• Task prompt:
In the records below, begin at the line that has "position:absolute; left:0; width:99px;" and stop after the line that has "width:26px; height:26px; display:block;"; quote those lines verbatim and nothing more.

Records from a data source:
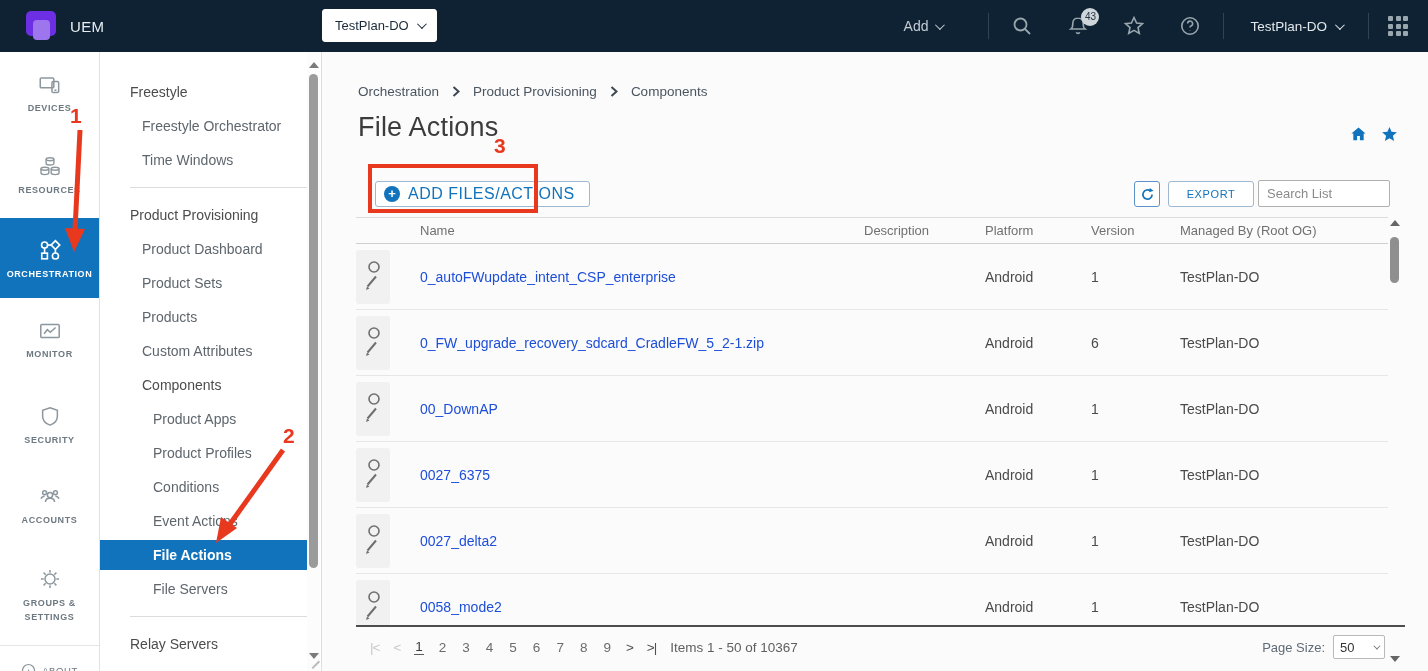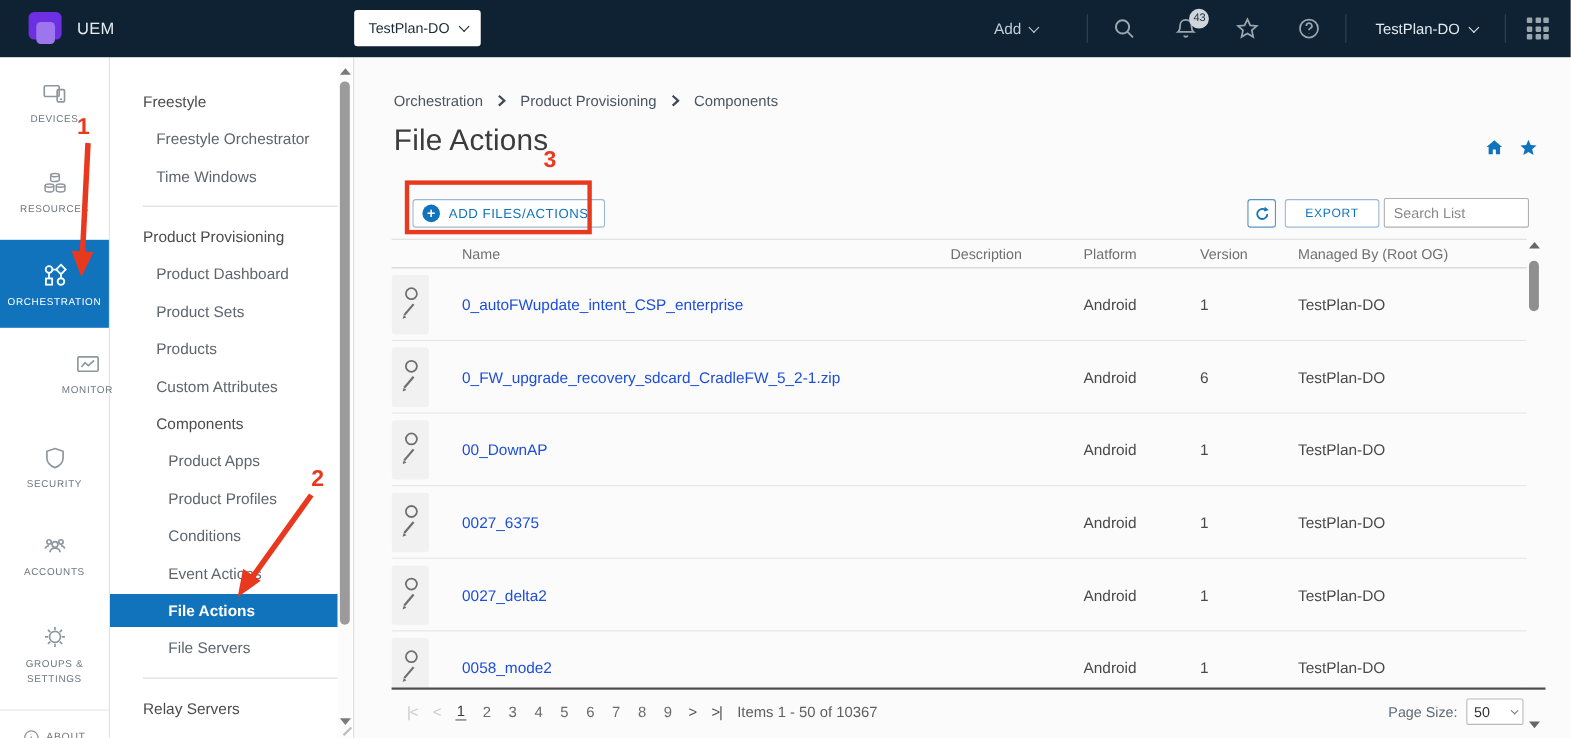--- a/index.html
+++ b/index.html
@@ -30,7 +30,7 @@
   .rail { position:absolute; left:0; top:52px; width:100px; height:619px; background:#fff; border-right:1px solid #e2e2e2; z-index:5; }
   .rail-item { position:absolute; left:0; width:99px; text-align:center; color:#6d7880; cursor:pointer; }
   .rail-item svg { width:26px; height:26px; display:block; margin:0 auto; color:#8d979e; }
-  .rail-label { display:block; font-size:9px; letter-spacing:0.6px; margin-top:5px; font-weight:400; }
+  .rail-label { display:block; font-size:9px; letter-spacing:0.6px; margin-top:5px; font-weight:700; }
   .rail-item.active { background:#1173bc; color:#fff; height:80px; padding-top:20px; }
   .rail-item.active svg { color:#fff; }
   .rail-sep { position:absolute; left:0; top:593px; width:99px; border-top:1px solid #e4e4e4; }

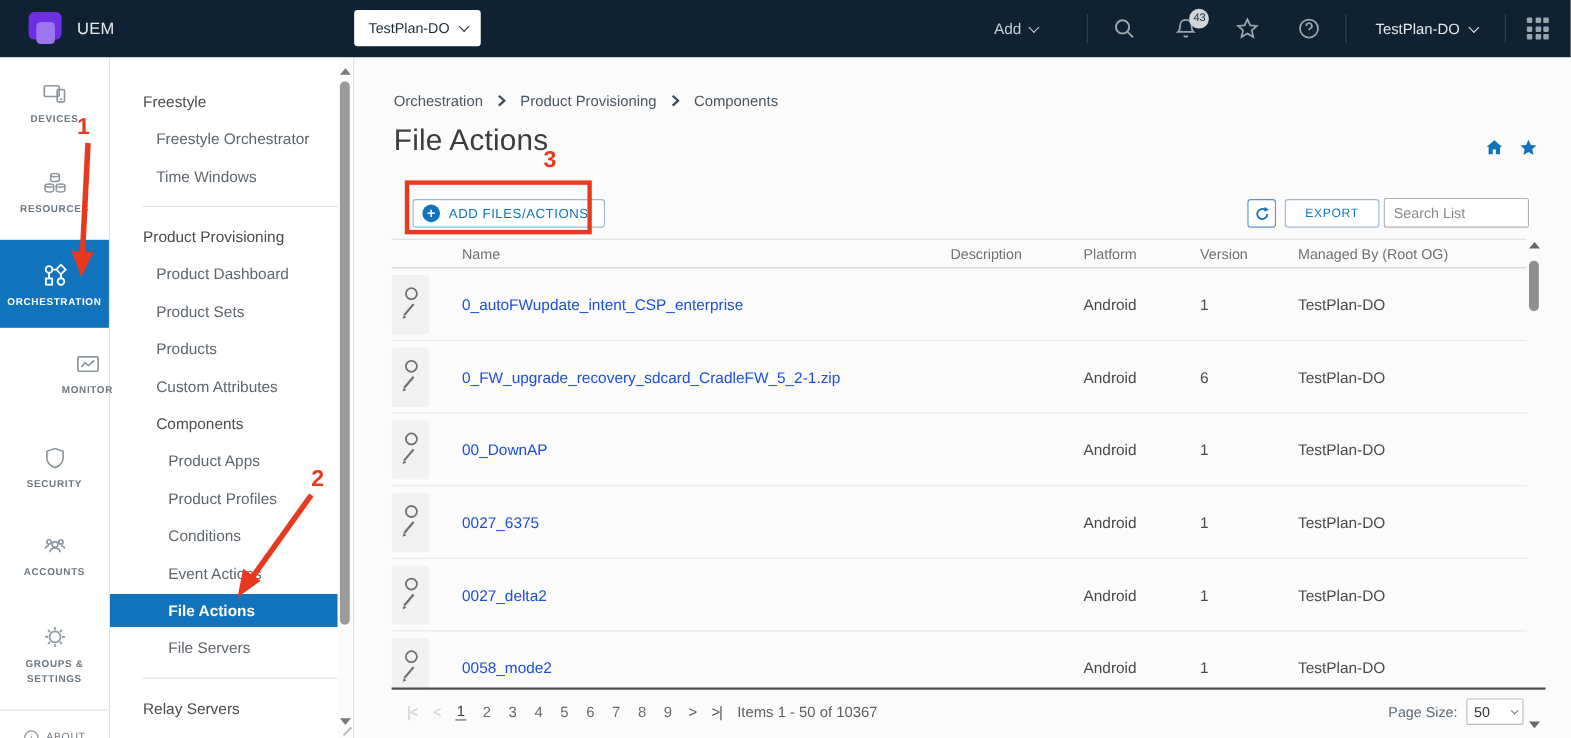--- a/index.html
+++ b/index.html
@@ -66,7 +66,7 @@
   
   .add-btn { position:absolute; left:53px; top:129px; height:26px; display:flex; align-items:center; gap:8px; background:#fff; border:1px solid #9db8d2; border-radius:3px; padding:0 14px 0 8px; cursor:pointer; font-family:inherit; }
   .add-btn .plus { width:16px; height:16px; border-radius:50%; background:#1173bc; color:#fff; font-size:13px; line-height:15px; text-align:center; font-weight:bold; }
-  .add-btn span.lbl { font-size:12px; letter-spacing:0.5px; color:#1173bc; font-weight:500; }
+  .add-btn span.lbl { font-size:16px; letter-spacing:0.5px; color:#1173bc; font-weight:500; }
   .refresh-btn { position:absolute; left:812px; top:129px; width:26px; height:26px; background:#fff; border:1px solid #5b93c9; border-radius:3px; display:flex; align-items:center; justify-content:center; cursor:pointer; }
   .refresh-btn svg { width:15px; height:15px; }
   .export-btn { position:absolute; left:846px; top:129px; width:86px; height:26px; background:#fff; border:1px solid #9db8d2; border-radius:3px; font-size:11px; letter-spacing:0.6px; color:#1173bc; cursor:pointer; font-family:inherit; font-weight:500; }

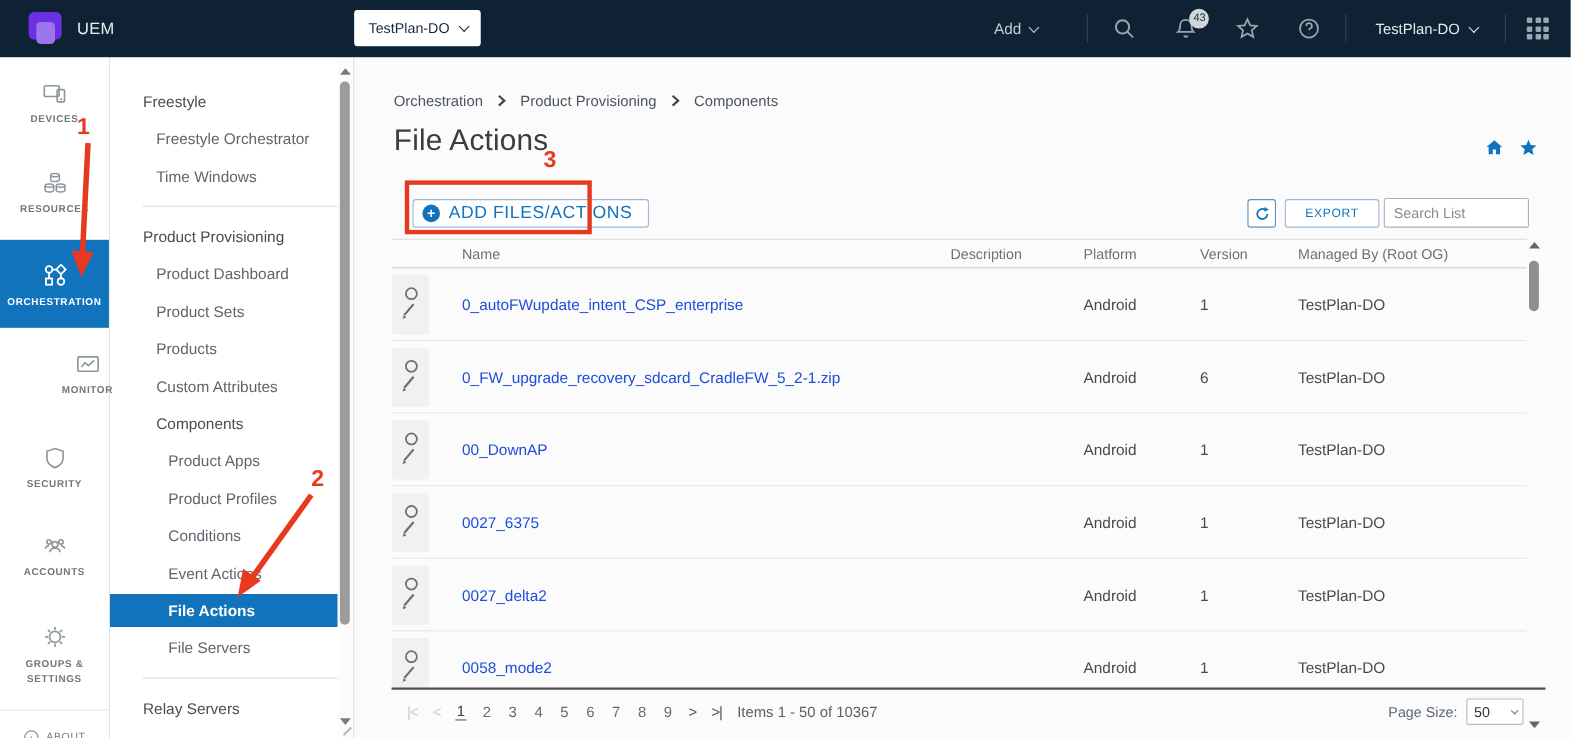--- a/index.html
+++ b/index.html
@@ -210,7 +210,7 @@
       </svg>
     <span class="rail-label">ORCHESTRATION</span>
   </div>
-  <div class="rail-item" style="top:266px;margin-left:30px;">
+  <div class="rail-item" style="top:266px;">
     <svg viewBox="0 0 24 24" fill="none" stroke="currentColor" stroke-width="1.4">
         <rect x="3.5" y="6" width="17" height="12" rx="1"></rect>
         <polyline points="6.5,14.5 9.5,10.8 12.3,13.2 17.2,8.8"></polyline>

• Answer below:
   .rail-item { position:absolute; left:0; width:99px; text-align:center; color:#6d7880; cursor:pointer; }
   .rail-item svg { width:26px; height:26px; display:block; margin:0 auto; color:#8d979e; }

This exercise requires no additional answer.